São
cartas de amor que não entram na intimidade do casal, mas entram no coração do
homem. A filha chama-lhes “cartas com amor”, mais do que “cartas de amor”. Um
livro para conhecer melhor o mito em que se tornou o homem Amílcar Cabral.
Ele de pasta de couro na mão,
fato e gravata, uma gabardine branca debaixo do braço. Ela de saia comprida
preta, um casaco da mesma cor e um ramo de flores. Os dois sorriem, como em
algumas das (poucas) fotografias do casal que aparecem em Cartas de Amílcar Cabral a Maria Helena / A Outra Face do Homem –
organizado pela filha e historiadora Iva Cabral, e pelos também editores da
Rosa de Porcelana, Márcia Souto e Filinto Elísio.
Porque este livro de capa dura
e maior do que o habitual tem mais reprodução de cartas do que imagens do homem
que marcou a História de libertação nacional da Guiné-Bissau e de Cabo Verde,
do homem que foi e continua a ser um dos grandes ícones da luta contra o
colonialismo português. São cartas de amor que não entram na intimidade do
casal, mas entram no coração do homem. A filha chama-lhes “cartas com amor”,
mais do que “cartas de amor”.
Amílcar Cabral pode dizer a
Helena que tem saudades da amada, mas usa a escrita sobretudo como um contador
de histórias do seu quotidiano. Por isso às vezes parece que estamos a ler
diários, onde descreve a vida da Lisboa daquele tempo, ou o impacto que uma
cidade como Luanda teve em si.
São, é verdade, cartas que
revelam as diversas fases da vida do casal que se conheceu no Instituto
Superior de Agronomia. Entre o namoro, que começou em 1946, e o casamento que
durou até meados dos anos 1960 (a própria filha não se lembra exactamente da
data da separação): os dois estiveram juntos uns 20 anos. O Cabral que primeiro
aparece é o jovem de 22 anos, nascido na Guiné-Bissau mas criado em Cabo Verde,
ainda estudante em Lisboa, a escrever a uma Maria Helena, portuguesa, natural
de Chaves.
Em Outubro de 1946 começa por
tratar “Maria Helena” por você. Eram então colegas no curso de Agronomia em
Lisboa. Deseja-lhe boa sorte para os exames. Fala-lhe em saudades uns meses
depois. E em Março de 1948 confessa-lhe, a partir da Casa dos Estudantes do
Império, em Lisboa, e já depois de passar em revista o seu dia: “Sabes que já
não sei estudar sozinho? Sabes que eu já não sei estar sem a tua presença? Vem
depressa Lena, que te espera ansiosamente o muito dedicado, Amílcar”. E assim
sucessivamente, com cartas diárias e longas, enviadas de Lisboa mas também de
Angola (Luanda e Benguela) ou de Paris, até ao dia em que planearam a fuga de
Helena e a filha Iva para França em 1960.

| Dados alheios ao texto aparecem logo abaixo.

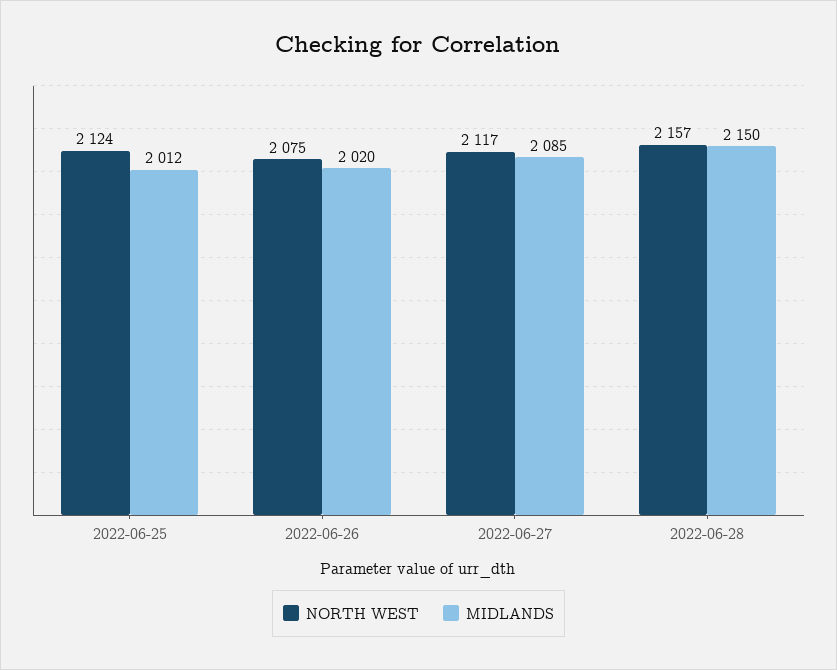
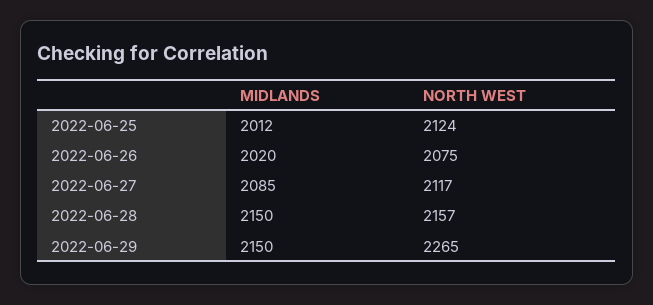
MIDLANDS, 2022-06-29: none -> 2150
NORTH WEST, 2022-06-29: none -> 2265

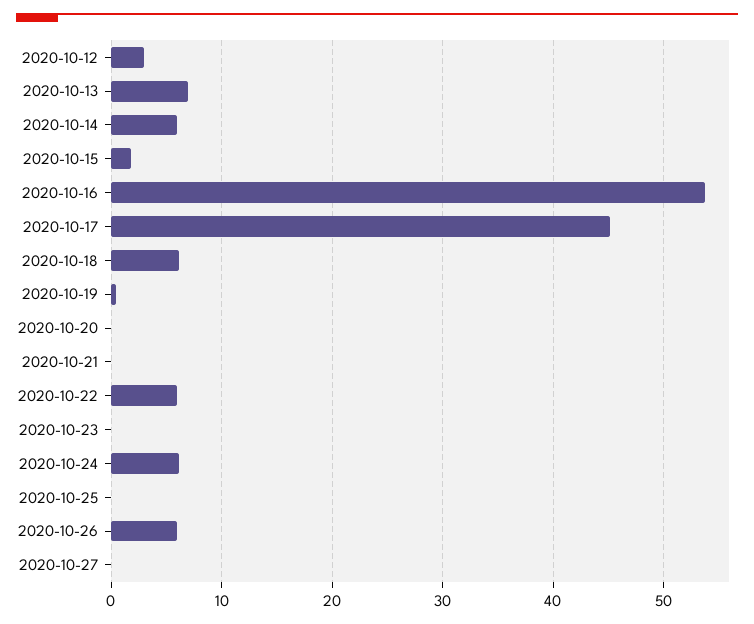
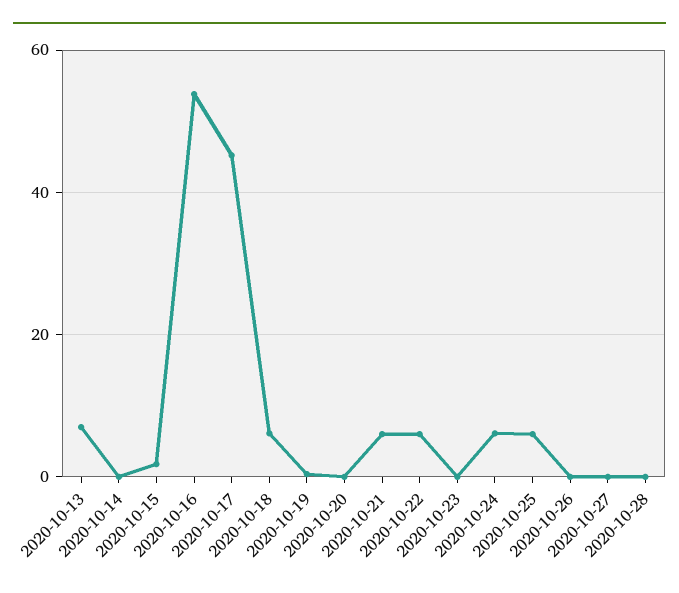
2020-10-12: 3 -> none
2020-10-14: 6 -> 0
2020-10-21: 0 -> 6
2020-10-25: 0 -> 6
2020-10-26: 6 -> 0
2020-10-28: none -> 0

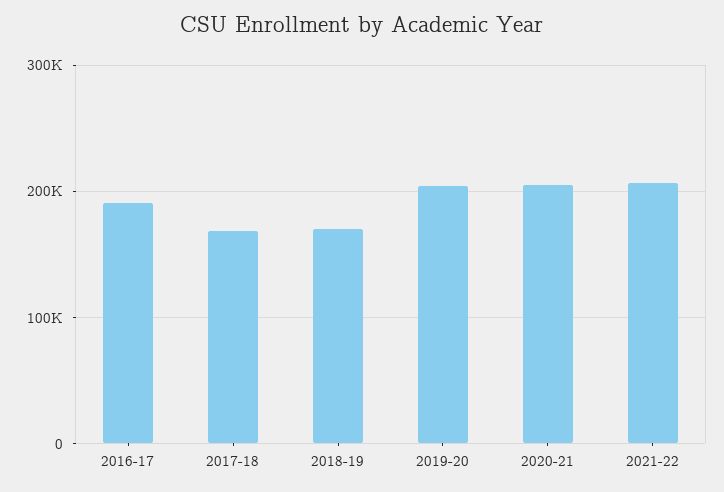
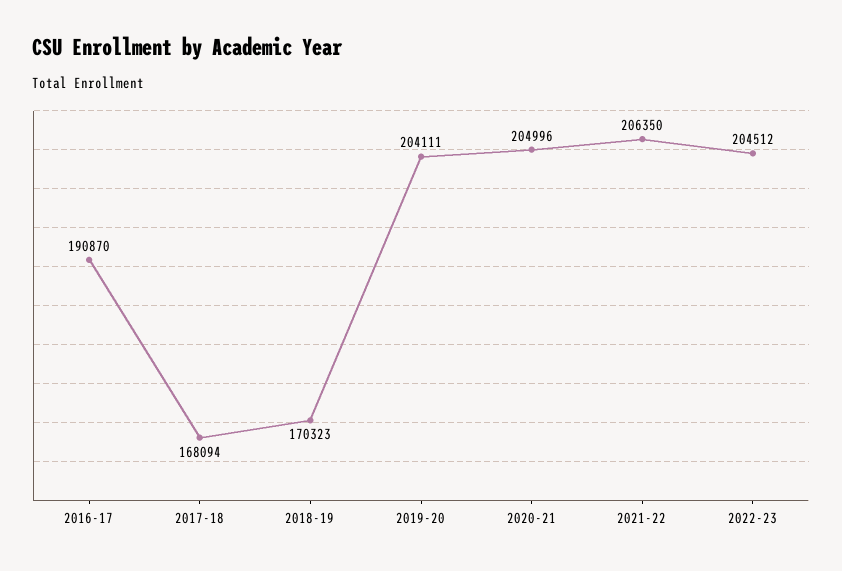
2022-23: none -> 204512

Cabral era poeta que escrevia
sonetos de amor: “Quero cantar teus olhos, teu falar, / Teus gestos, teus
suspiros de Mulher…/Num verso só quero consumar /Toda a expressão imensa, do
teu ser”. Era o escritor que pedia o julgamento crítico à sua “Lena querida”:
depois de lhe dizer que tinha escrito um conto, e que este já estava
dactilografado, informa-a: isso “não implica que não me possas indicar as
deficiências que notares”.
A correspondência está
dividida em duas décadas, 1946-1950 e 1950-1960. Assim se vai revelando a
personalidade amorosa e intelectual do Cabral fundador do Partido Africano para
a Independência de Cabo Verde e Guiné-Bissau (PAIGC, em 1959), do guerrilheiro
contra o exército português (assassinado, porém, em Conacri por membros do
PAIGC, em 1973), do herói de muitos hoje pela ideologia anti-racista que
proclamou, pelo ícone da negritude em que se tornou.

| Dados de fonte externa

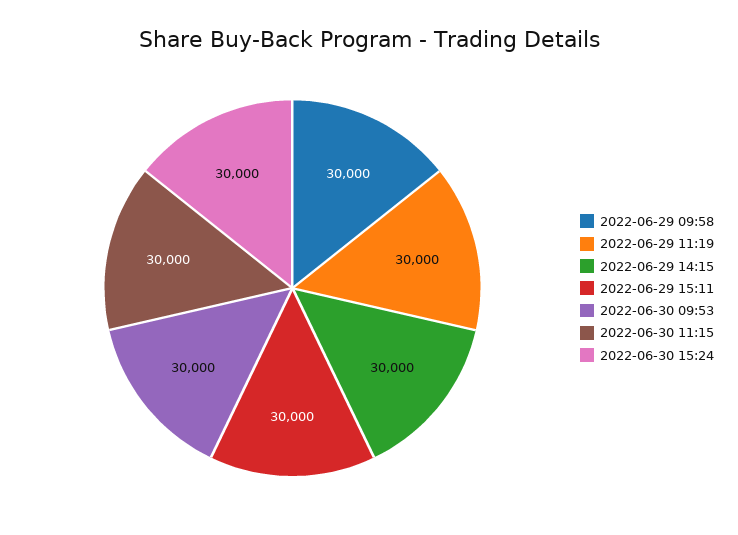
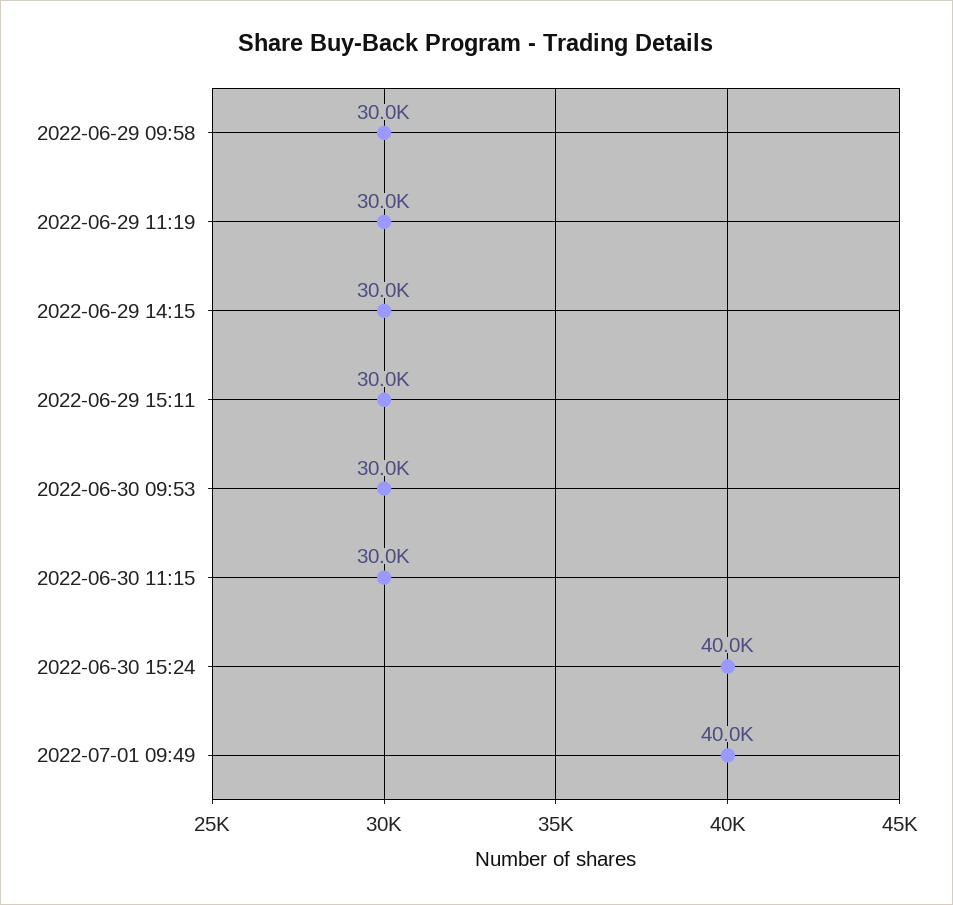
2022-06-30 15:24: 30000 -> 40000
2022-07-01 09:49: none -> 40000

Porque nem só de amor e do
quotidiano fala a Helena, portuguesa, branca – descreve a segregação racial na
África do Sul (29/08/48) onde “aos brancos (…) não lhes convém que estes
[negros] se tornem seus concorrentes, que os filhos dos negros, evoluídos,
instruídos, façam concorrência aos seus filhos na luta pela vida”. Há uma
mistura entre o quotidiano, em que conta o que andou a ler, transcreve
passagens de autores proibidos como Jorge Amado, e o político, em que tece
críticas ao “demasiadamente burguês”, “ar que se respira” na Avenida Casal
Ribeiro, para onde foi viver (23/08/50).
Insiste igualmente nas
questões raciais, falando dos problemas que existem no Brasil, aproveitando
para criticar Portugal onde “o negro é afastado do exército, da marinha, da
Magistratura, etc” (28/08/50). Cinco anos depois, mostra-se chocado com o que
vê em Luanda, “das coisas mais miseráveis que imaginar se pode em matéria de
ambiente colonial”. De alguma maneira falava, nas entrelinhas, da discriminação
racial que os dois viveram na Lisboa da época onde um casal misto não era bem
aceite. E antevia o que viria mais tarde a escrever no panfleto The Facts about Portugal’s African Colonies.
Na última carta que se publica
aqui nesta edição, datada de 30 de Abril de 1960, elenca por items as “decisões
fundamentais para o nosso futuro, para a vida” e organiza metodicamente a
partida dela para Paris. São gestos corajosos de alguém que podia ser apanhado
pela PIDE a qualquer momento.
“Não
foi só rebelde”
O leitor encontrará apenas um
lado da história que é a descrita por Cabral mas ouvirá também a voz de Helena.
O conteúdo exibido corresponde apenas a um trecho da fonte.